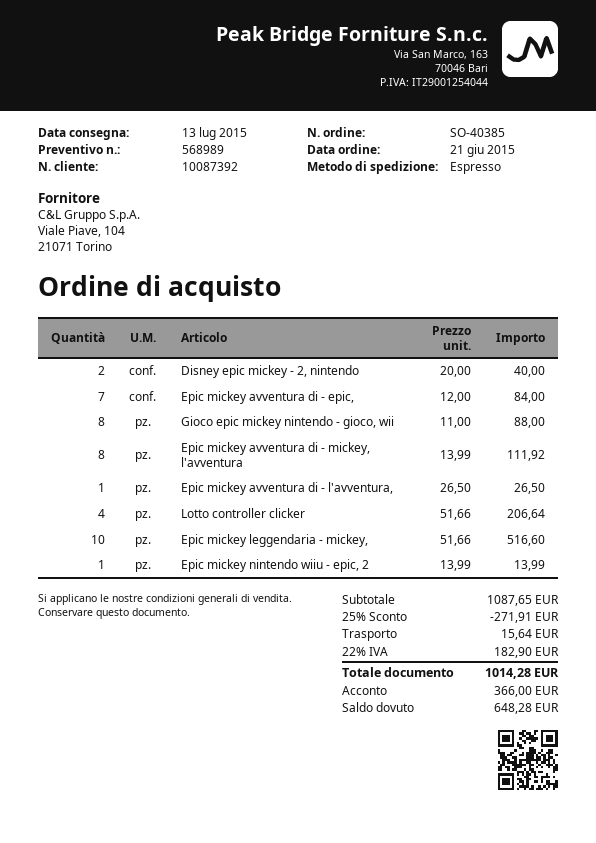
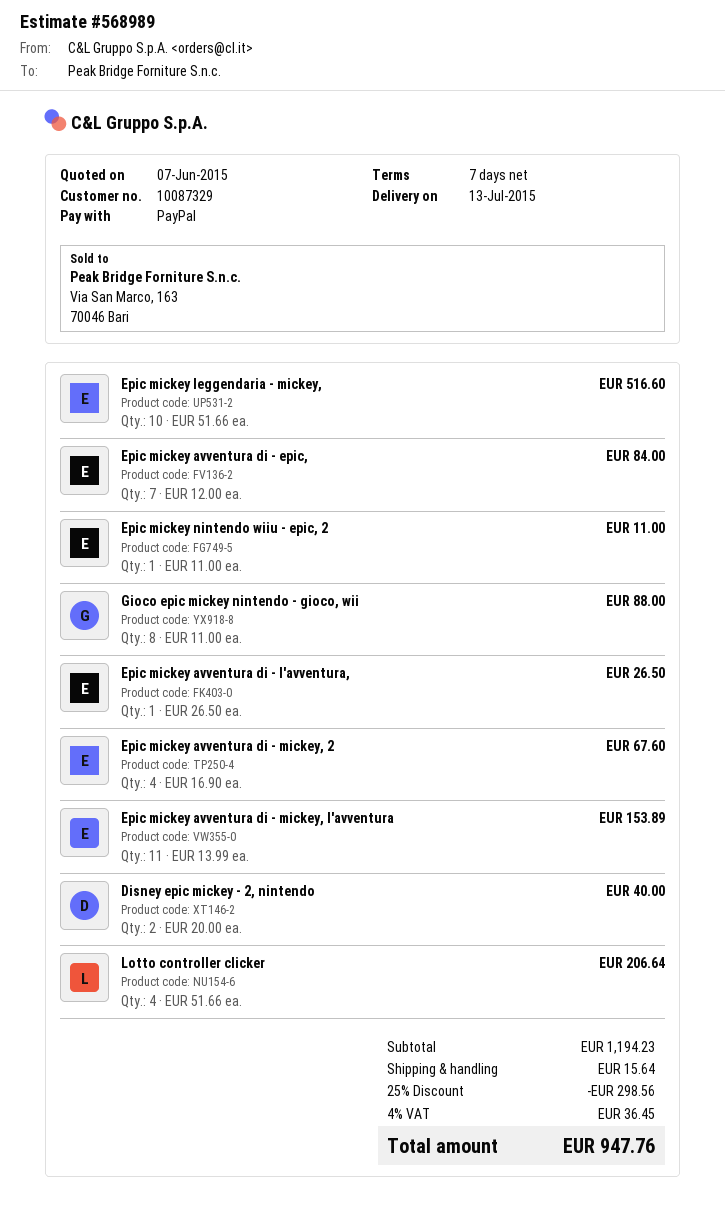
customer number: 10087392 -> 10087329
Epic mickey avventura di - mickey, l'avventura: 8 x 13.99 = 111.92 -> 11 x 13.99 = 153.89
Epic mickey nintendo wiiu - epic, 2: 1 x 13.99 = 13.99 -> 1 x 11.00 = 11.00
Epic mickey avventura di - mickey, 2: none -> 4 x 16.90 = 67.60
subtotal: 1087.65 -> 1194.23
discount: 25% = 271.91 -> 25% = 298.56
tax: 22% = 182.90 -> 4% = 36.45
total: 1014.28 -> 947.76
· · · · ·
→ **Work required**: Without the pictures, write out the whole listing exactly as it appears.

→ **Response area**:
customer number: 10087392 -> 10087329
Epic mickey avventura di - mickey, l'avventura: 8 x 13.99 = 111.92 -> 11 x 13.99 = 153.89
Epic mickey nintendo wiiu - epic, 2: 1 x 13.99 = 13.99 -> 1 x 11.00 = 11.00
Epic mickey avventura di - mickey, 2: none -> 4 x 16.90 = 67.60
subtotal: 1087.65 -> 1194.23
discount: 25% = 271.91 -> 25% = 298.56
tax: 22% = 182.90 -> 4% = 36.45
total: 1014.28 -> 947.76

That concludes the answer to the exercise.